Research · Auto Marketing Bench

Retrieval for action selection,
not just answers.

Long-running agents don't just retrieve facts. They retrieve prior decisions and outcomes to choose what to do next. Auto Marketing Bench measures whether retrieved memory actually improves the next action.

Abstract

Most retrieval evaluation asks whether a search returns the right facts. Long-running agents need something different. They retrieve prior decisions and outcomes to choose what to do next. We introduce a benchmark that measures whether retrieved memory actually improves the next action. Five baselines, six tasks, 1,113 records of real B2B content with z-scored[1][1]Each KPI normalized to standard deviations from the account's own baseline. +1.5σ means 1.5 standard deviations above typical. KPIs. Headline: outcome-aware retrieval doubles relevance over dense, but is structurally failure-blind. Only contrastive surfaces both.

What gets scored

Two things, scored separately.

Retrieval quality. Did the search find the relevant past records? A recordis one social post with its z-scored KPIs attached. The “right” records for a given context are the ones that worked, or failed, in similar past situations. Scored with nDCG@10. Relevant records showing up in the top ten of the ranked list.

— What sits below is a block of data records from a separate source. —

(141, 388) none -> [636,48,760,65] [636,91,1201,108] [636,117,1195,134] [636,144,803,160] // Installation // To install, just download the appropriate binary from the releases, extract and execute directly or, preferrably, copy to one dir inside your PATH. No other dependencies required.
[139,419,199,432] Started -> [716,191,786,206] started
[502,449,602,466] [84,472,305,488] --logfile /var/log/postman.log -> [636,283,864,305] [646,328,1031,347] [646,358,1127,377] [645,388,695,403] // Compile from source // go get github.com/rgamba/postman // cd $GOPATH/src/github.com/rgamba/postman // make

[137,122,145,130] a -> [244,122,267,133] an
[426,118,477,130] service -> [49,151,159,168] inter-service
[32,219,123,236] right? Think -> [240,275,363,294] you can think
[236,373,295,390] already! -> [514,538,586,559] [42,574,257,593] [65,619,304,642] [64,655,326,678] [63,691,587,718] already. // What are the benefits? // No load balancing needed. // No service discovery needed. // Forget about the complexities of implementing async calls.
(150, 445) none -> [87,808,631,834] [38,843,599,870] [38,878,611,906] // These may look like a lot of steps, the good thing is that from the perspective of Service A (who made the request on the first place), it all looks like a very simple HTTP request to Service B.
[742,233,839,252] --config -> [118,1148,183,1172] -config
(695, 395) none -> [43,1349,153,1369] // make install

Decision quality. Given those retrieved records, did the agent pick a better action? An action is which post to ship (from two candidates, or from N), which recipe to use (one of 120 reusable templates that cover 81% of records), or how to revise a recipe. Scored per task: pairwise accuracy, recipe top-1 hit, ranking regret against the oracle.

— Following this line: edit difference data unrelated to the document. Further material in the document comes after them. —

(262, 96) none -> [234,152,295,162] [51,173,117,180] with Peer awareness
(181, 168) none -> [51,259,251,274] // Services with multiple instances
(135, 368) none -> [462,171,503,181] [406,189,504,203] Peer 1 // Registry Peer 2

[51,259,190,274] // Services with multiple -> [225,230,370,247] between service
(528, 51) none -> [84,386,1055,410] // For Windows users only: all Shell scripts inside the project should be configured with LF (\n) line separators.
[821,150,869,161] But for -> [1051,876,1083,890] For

The kicker: a method can win on retrieval and still pick badly. Outcome-aware doubles dense's nDCG, but its pairwise prediction is near chance (0.495). The same signal gets recipe selection right 67% of the time, where guessing would land 15%. The benchmark exists to measure that gap.

The agent loop

01
Context
02
Retrieve
03
Action
04
Outcome
05
Memory
loop

Long-running agents act, observe an outcome, and update memory. The benchmark scores retrieval by what it does to the next action.

1,113
action-outcome records
~4,400
task instances
6
benchmark tasks
5
retrieval baselines

The shift

Standard RAG evaluates answers.
Agents need memory.

In question answering, retrieval supplies facts. In long-running agentic workflows, retrieval supplies the memory substrate for future decisions. Prior actions, outcomes, failures, constraints, and feedback. Auto Marketing Bench scores retrieval by its effect on the next decision, not just topical relevance.

01

Action-outcome records

The retrieval target is not a knowledge passage. It is a prior decision with a normalized, observed KPI outcome.

02

Decision as output

The downstream task is selecting, ranking, or revising an action. Not generating an answer string.

03

Temporal & held-out splits

Memory available before the decision point only. Account-and-platform-held-out splits stress real deployment.

Six tasks

From evidence retrieval
to online improvement.

Five offline, reproducible tasks plus one optional online protocol for external validity. Each task isolates a different failure mode of retrieval-augmented decision-making.

01

Evidence retrieval

Given a decision context, return prior action-outcome records that should inform the choice. Scored with nDCG, MRR, and success/failure recall.

02

Pairwise prediction

Given two candidate actions and retrieved memory, predict which one will outperform on the target KPI.

03

Candidate ranking

Rank a generated candidate set by predicted KPI. Reported with nDCG@k, top-hit@k, and regret vs. oracle.

04

Recipe selection

Pick a structured content recipe from a library of 120 templates, conditioned on context and retrieved memory.

05

Recipe revision

Edit a recipe to lift predicted outcome. Compared against random, frequency, retrieval-score, and prior-oracle.

06

Online sequential improvement

Optional, human-reviewed online loop where the agent acts, observes feedback, and updates memory across rounds.

Pilot dataset

Real records, normalized outcomes,
leakage-safe splits.

Public posts from B2B SaaS, AI dev tools, DTC consumer brands, and fintech accounts on Twitter and LinkedIn. Normalized against per-account / platform / KPI baselines and labeled success / neutral / failure.

1,113
records
across 18 accounts
2
platforms
Twitter · LinkedIn
4
target KPIs
engagement · reply · like · amplification rate
120
recipe templates
80.7% record coverage
779 / 166 / 168
train · dev · test
temporal split
3
held-out splits
account · platform-twitter · platform-linkedin

Outcome label distribution

Total: 1113 records.

What one record looks like

Twitter·B2B SaaS <redacted>·2024-Q3
Success

“We just shipped a 2x speedup on our retrieval API. No model changes, no new infra. Just a smarter chunking strategy. Thread on what we learned ↓”

Engagement
+1.42σ
Reply
+0.87σ
Like
+1.55σ
Amplification
+1.91σ

Each record is a post plus its z-scored KPIs against per-account baselines, labeled success / neutral / failure. The retrieval target.

Baselines

Five retrieval methods,
four KPIs, three findings.

Across-KPI mean of the pilot baselines. Outcome-aware retrieval wins on relevance[2][2]nDCG@10: Normalized Discounted Cumulative Gain at rank 10. A standard ranking metric. Higher = better-ordered results. but is failure-blind. Contrastive is the only method that surfaces both successes and failures at non-trivial recall.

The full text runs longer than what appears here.